[[ Data records, beginning ]]

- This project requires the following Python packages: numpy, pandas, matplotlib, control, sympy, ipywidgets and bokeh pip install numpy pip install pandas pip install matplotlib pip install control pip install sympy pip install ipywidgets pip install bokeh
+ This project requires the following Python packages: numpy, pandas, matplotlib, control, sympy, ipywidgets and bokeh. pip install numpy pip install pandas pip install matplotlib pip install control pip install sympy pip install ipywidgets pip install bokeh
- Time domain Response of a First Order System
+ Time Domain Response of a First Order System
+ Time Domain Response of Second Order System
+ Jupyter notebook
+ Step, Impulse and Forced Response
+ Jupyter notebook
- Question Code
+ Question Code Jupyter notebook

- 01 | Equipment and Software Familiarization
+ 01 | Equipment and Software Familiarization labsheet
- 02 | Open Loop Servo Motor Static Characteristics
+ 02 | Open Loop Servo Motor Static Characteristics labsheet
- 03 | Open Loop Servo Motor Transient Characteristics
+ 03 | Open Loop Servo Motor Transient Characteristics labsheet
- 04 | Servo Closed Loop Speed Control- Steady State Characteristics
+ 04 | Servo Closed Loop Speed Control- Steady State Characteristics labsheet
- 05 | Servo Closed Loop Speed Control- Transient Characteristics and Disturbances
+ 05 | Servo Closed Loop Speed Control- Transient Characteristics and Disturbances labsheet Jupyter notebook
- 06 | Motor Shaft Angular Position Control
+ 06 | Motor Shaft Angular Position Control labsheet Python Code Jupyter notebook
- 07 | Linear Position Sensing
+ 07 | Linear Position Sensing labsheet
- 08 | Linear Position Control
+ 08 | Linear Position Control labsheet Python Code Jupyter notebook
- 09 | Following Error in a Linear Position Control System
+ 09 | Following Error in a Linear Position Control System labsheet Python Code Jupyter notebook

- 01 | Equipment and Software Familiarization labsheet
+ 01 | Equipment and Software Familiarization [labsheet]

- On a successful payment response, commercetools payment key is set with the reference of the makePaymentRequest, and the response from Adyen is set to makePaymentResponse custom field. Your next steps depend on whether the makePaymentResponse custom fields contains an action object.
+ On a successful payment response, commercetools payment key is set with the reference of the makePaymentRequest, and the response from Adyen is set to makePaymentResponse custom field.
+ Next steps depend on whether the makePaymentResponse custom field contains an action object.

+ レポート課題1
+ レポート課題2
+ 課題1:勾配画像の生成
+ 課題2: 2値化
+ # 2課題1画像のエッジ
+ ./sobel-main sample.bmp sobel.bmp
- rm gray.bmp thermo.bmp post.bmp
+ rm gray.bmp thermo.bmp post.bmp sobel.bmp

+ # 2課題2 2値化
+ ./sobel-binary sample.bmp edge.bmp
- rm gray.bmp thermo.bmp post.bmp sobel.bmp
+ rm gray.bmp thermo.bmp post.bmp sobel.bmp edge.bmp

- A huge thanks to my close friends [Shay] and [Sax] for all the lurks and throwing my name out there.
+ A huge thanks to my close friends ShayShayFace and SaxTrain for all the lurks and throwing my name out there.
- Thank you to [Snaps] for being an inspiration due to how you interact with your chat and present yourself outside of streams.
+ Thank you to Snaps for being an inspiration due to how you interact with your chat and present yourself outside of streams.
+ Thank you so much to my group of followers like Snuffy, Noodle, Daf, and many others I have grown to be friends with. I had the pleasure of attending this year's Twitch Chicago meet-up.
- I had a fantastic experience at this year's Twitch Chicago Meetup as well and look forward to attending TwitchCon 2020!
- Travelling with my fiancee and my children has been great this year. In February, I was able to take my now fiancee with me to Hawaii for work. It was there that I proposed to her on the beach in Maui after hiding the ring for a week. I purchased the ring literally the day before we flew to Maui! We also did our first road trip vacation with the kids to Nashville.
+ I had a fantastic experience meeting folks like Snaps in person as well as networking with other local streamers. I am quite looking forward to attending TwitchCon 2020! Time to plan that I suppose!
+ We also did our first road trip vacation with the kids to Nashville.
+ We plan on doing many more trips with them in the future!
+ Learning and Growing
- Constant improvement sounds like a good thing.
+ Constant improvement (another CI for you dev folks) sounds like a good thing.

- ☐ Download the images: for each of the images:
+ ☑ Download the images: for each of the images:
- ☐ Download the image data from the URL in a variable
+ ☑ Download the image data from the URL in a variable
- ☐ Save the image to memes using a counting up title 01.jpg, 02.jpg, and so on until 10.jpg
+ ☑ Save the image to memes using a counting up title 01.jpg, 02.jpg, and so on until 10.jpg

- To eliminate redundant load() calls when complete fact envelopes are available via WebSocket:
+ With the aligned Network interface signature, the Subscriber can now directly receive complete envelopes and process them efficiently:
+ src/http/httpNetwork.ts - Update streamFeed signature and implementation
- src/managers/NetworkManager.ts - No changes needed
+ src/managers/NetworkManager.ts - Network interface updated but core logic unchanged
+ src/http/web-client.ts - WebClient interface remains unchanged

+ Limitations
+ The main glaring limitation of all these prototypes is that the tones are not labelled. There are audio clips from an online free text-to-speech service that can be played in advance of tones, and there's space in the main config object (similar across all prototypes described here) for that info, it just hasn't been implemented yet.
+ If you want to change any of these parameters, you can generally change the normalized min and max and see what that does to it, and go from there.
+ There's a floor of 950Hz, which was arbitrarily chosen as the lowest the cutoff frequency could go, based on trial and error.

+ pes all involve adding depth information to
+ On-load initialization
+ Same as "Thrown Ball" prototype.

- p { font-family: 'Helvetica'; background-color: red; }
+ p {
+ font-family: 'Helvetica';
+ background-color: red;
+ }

[[ Data records, end ]]

§ What is needed: Search the listing above for the lines with "close friends ShayShayFace" and "you to Snaps", then output those lines and all lines between them exactly.

§ Answer to the problem:
+ A huge thanks to my close friends ShayShayFace and SaxTrain for all the lurks and throwing my name out there.
- Thank you to [Snaps] for being an inspiration due to how you interact with your chat and present yourself outside of streams.
+ Thank you to Snaps for being an inspiration due to how you interact with your chat and present yourself outside of streams.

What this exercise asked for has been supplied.